▸ **What you should do**:
Without the pictures, retype each line below exactly as it stands.

════════════════

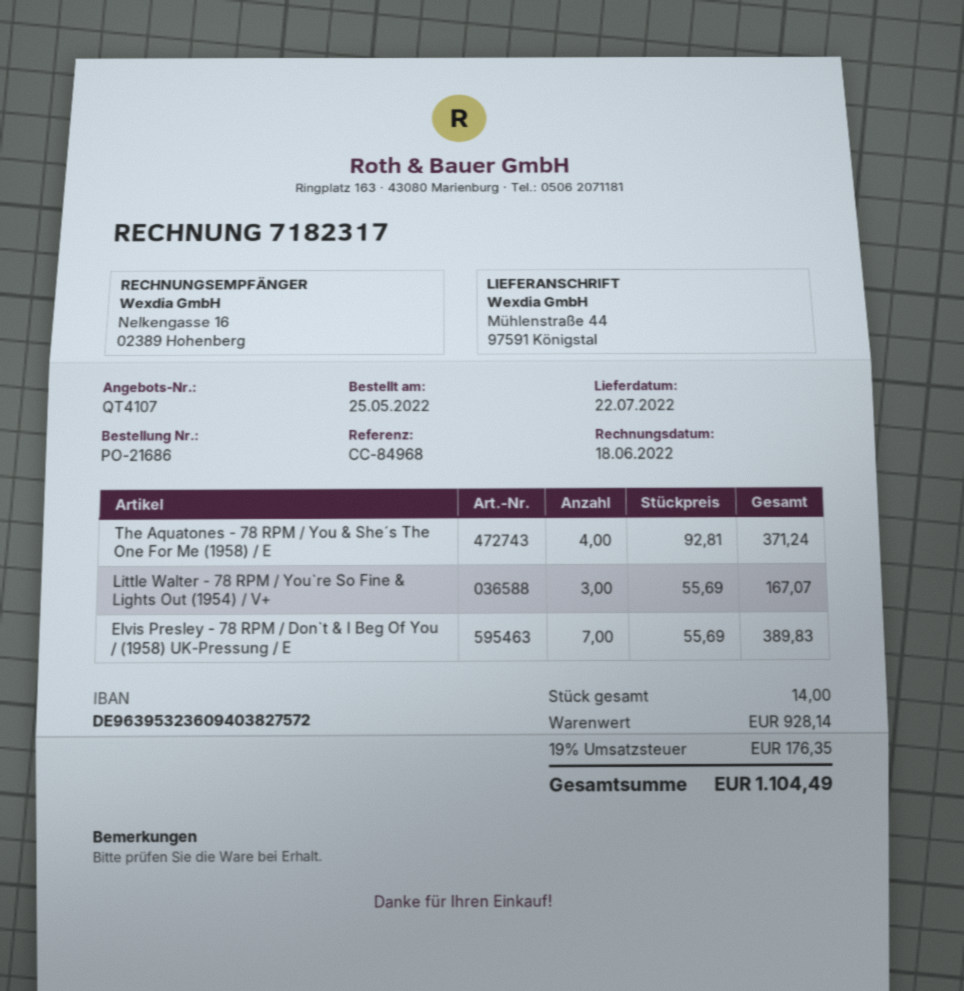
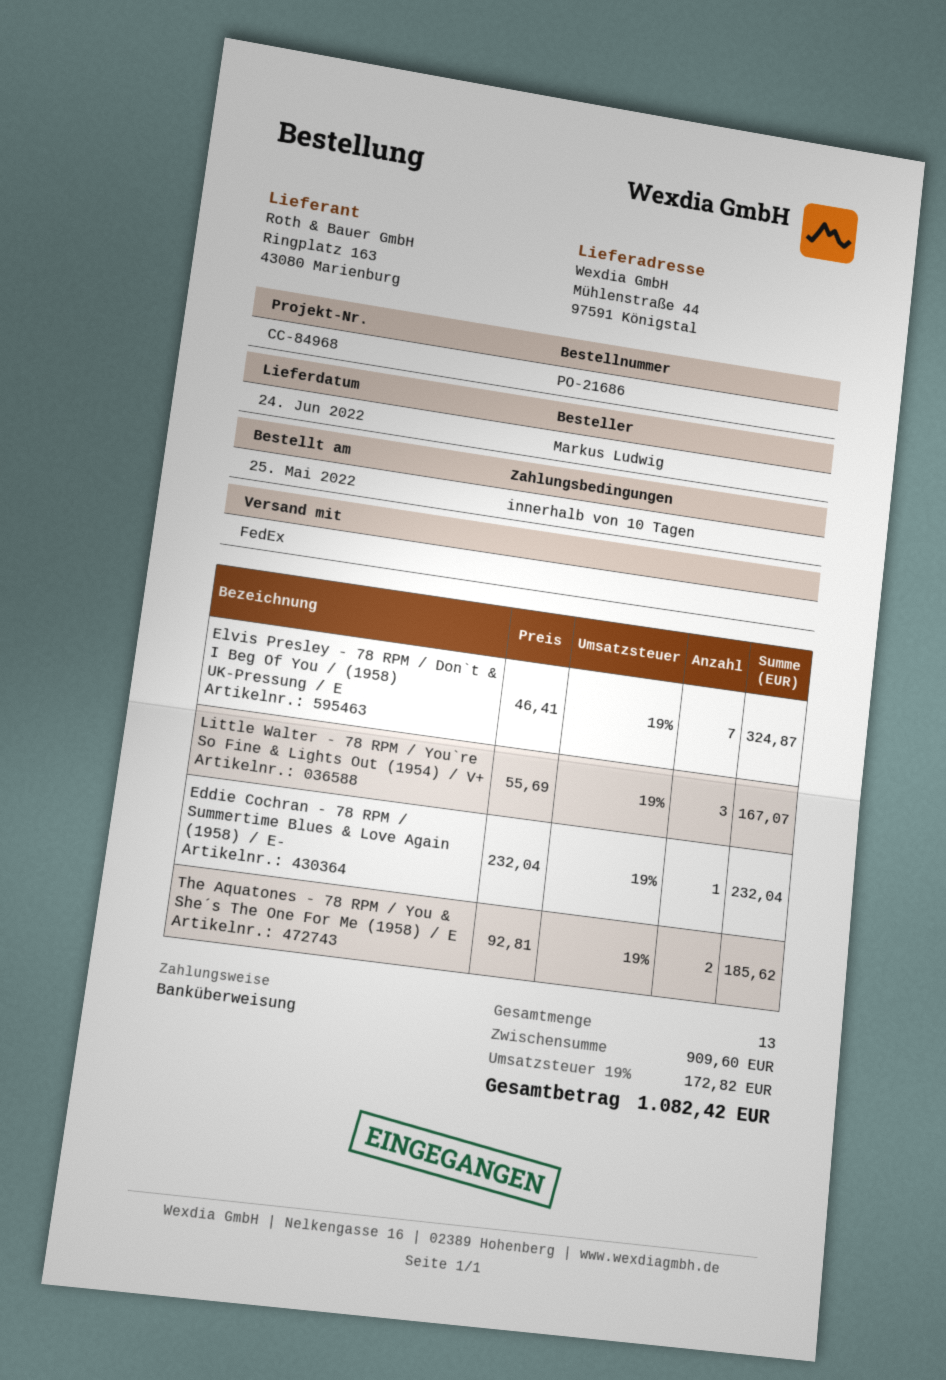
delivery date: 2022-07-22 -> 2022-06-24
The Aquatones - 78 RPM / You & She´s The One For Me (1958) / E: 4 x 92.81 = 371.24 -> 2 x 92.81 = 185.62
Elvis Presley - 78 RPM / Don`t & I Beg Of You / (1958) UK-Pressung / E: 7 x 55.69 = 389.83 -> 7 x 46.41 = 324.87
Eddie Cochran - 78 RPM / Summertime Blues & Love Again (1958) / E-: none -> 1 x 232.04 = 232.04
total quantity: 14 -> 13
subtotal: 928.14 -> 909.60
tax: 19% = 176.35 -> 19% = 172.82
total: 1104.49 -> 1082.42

════════════════

▸ **Answer space**:
delivery date: 2022-07-22 -> 2022-06-24
The Aquatones - 78 RPM / You & She´s The One For Me (1958) / E: 4 x 92.81 = 371.24 -> 2 x 92.81 = 185.62
Elvis Presley - 78 RPM / Don`t & I Beg Of You / (1958) UK-Pressung / E: 7 x 55.69 = 389.83 -> 7 x 46.41 = 324.87
Eddie Cochran - 78 RPM / Summertime Blues & Love Again (1958) / E-: none -> 1 x 232.04 = 232.04
total quantity: 14 -> 13
subtotal: 928.14 -> 909.60
tax: 19% = 176.35 -> 19% = 172.82
total: 1104.49 -> 1082.42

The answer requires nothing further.